Data:
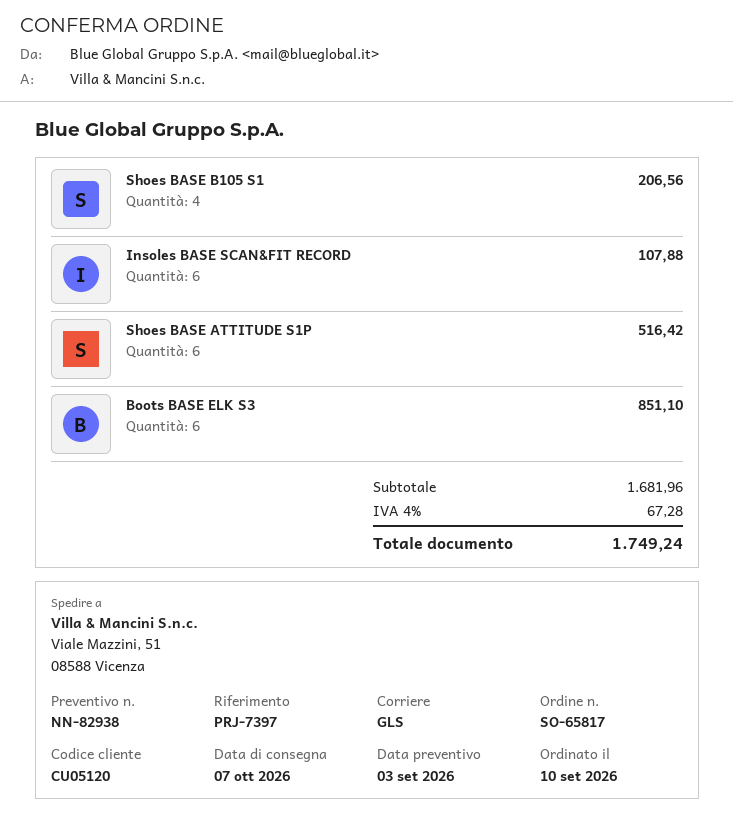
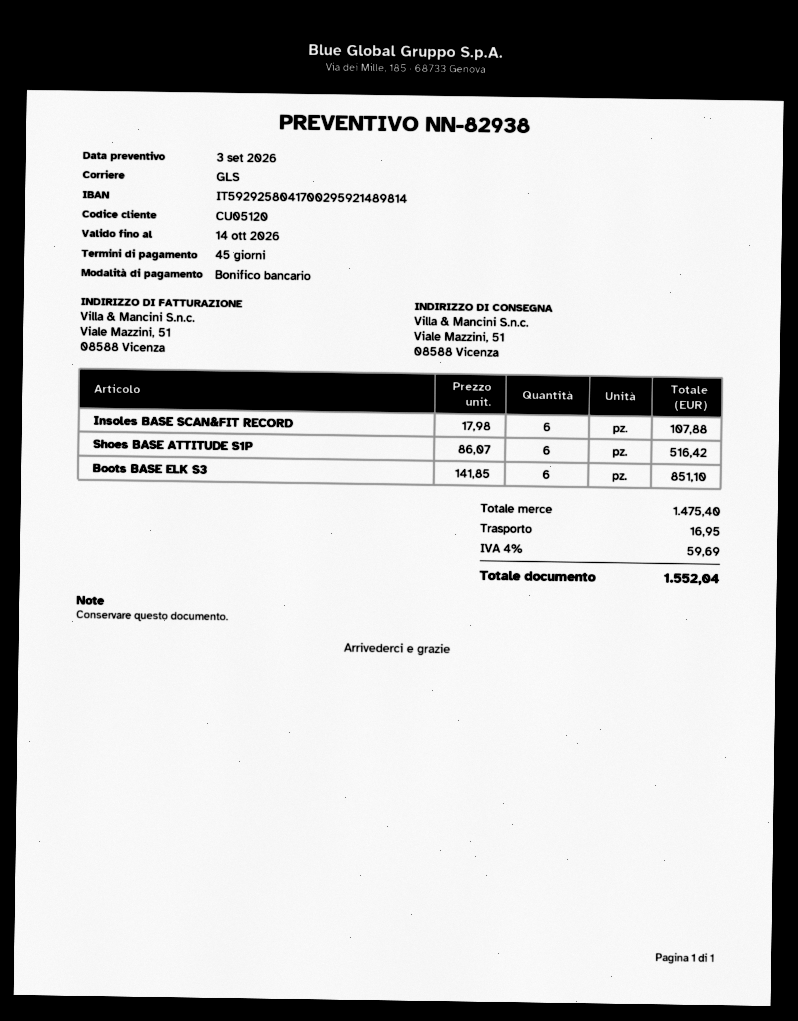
Shoes BASE B105 S1: 4 for 206.56 -> none
subtotal: 1681.96 -> 1475.40
shipping: none -> 16.95
tax: 4% = 67.28 -> 4% = 59.69
total: 1749.24 -> 1552.04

Action item:
Please repeat the listing precisely, excluding the pictures it contains.

Task result:
Shoes BASE B105 S1: 4 for 206.56 -> none
subtotal: 1681.96 -> 1475.40
shipping: none -> 16.95
tax: 4% = 67.28 -> 4% = 59.69
total: 1749.24 -> 1552.04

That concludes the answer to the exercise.